How Tech is Helping Us (and Itself) Go Green

The world is a pretty cool place, and one never knows what they might find: a cool record store, a new favorite trail, a great café.  And with all of these cool things to do and see, it is not only tech’s responsibility to help you find them and make them more accessible and fun (in our opinion), but to make sure that the world is there for you to enjoy in the first place.

Each day new innovations are concocted to help people live cleaner more efficient lives, with a limited footprint, and it is incredibly cool to see technology companies  are not only creating great green gadgets, but also how they are leading by example as well. Here are a few of our favorite green tech tid-bits.

Beautifying Data

We love advanced data and analytics, but there is no way around the fact that they require a quite a lot of “juice.” And as such, tons of data centers are switching from the good old-fashioned grid to hip new fuel cells. Take CenturyLink for example, who just installed a brand new fleet of fuel cells to become a mean, clean, less dependent on the grid, data machine. Data never ceases to amaze.

Paper Power Plant

Books are old school, but everyday e-readers and other new age devices are proving they are not. And thanks to innovative teams over at Disney Research, people may soon be able to power their devices just by running their hands over their device’s screen by way of flexible, flat power generators that can be plopped right into common tech products.

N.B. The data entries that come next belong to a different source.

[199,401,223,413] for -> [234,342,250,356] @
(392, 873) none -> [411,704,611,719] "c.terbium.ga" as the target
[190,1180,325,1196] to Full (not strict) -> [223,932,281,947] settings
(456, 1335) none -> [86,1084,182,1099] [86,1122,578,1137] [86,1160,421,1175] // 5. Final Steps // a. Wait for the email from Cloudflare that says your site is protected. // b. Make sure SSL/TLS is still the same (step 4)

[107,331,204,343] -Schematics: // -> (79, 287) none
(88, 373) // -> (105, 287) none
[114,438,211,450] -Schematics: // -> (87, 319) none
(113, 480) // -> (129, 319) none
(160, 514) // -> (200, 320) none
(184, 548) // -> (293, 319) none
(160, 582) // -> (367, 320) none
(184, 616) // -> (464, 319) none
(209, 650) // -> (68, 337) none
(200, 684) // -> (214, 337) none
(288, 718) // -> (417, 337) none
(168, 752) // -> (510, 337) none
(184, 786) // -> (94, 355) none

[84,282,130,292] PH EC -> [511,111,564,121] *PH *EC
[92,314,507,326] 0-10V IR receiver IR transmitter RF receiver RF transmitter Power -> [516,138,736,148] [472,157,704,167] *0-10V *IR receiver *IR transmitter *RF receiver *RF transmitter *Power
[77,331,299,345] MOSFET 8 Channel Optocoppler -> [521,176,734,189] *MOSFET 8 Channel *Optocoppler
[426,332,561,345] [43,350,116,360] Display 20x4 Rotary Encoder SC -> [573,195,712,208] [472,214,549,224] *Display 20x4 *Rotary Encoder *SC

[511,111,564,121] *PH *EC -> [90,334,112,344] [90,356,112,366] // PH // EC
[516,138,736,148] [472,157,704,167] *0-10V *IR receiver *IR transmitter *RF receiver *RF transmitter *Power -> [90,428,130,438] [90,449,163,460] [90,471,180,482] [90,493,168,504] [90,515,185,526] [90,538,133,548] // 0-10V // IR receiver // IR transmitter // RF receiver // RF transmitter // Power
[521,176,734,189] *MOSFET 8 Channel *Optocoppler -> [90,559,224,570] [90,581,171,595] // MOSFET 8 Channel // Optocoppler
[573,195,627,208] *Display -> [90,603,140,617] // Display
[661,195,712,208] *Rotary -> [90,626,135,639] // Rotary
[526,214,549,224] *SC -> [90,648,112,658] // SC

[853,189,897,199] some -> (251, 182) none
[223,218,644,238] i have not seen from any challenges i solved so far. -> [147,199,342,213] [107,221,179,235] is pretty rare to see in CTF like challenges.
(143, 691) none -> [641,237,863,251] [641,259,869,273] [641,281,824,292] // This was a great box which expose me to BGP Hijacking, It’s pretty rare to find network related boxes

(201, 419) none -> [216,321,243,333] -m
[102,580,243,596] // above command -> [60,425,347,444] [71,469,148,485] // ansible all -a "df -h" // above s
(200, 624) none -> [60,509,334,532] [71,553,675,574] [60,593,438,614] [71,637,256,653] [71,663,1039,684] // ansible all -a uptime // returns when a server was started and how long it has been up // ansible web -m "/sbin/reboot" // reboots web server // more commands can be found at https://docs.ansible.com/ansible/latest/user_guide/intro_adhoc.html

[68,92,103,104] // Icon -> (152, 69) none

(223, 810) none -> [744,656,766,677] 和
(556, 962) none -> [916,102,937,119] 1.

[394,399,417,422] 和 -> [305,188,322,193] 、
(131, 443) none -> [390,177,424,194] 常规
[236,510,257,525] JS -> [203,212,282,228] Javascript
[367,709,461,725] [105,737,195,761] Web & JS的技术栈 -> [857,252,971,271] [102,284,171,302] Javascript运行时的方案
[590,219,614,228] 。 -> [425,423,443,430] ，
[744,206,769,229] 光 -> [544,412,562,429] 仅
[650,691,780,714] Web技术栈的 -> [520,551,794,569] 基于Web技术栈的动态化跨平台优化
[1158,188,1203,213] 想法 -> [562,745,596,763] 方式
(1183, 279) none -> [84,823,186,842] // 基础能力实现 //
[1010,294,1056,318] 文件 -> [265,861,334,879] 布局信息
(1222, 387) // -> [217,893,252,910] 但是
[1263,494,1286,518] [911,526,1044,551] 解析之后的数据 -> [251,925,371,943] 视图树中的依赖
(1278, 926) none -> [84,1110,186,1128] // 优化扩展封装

Brings a whole new meaning to renewable energy.

Green Tech Goes Mainstream

Much like almost any emerging field, green technology has become more wide spread, and thus cheaper over time. Of course, installing a massive solar field in your backyard will still cost a pretty penny, but  going green is not nearly as cost prohibitive as it once was.

For example, Nest is taking home heating to a whole new level with their smart thermostats, while companies such as Belkin are keeping your wasted energy under control with smart socket technology, all for a fraction of the cost that early solar tech was (which is of course what we like to hear).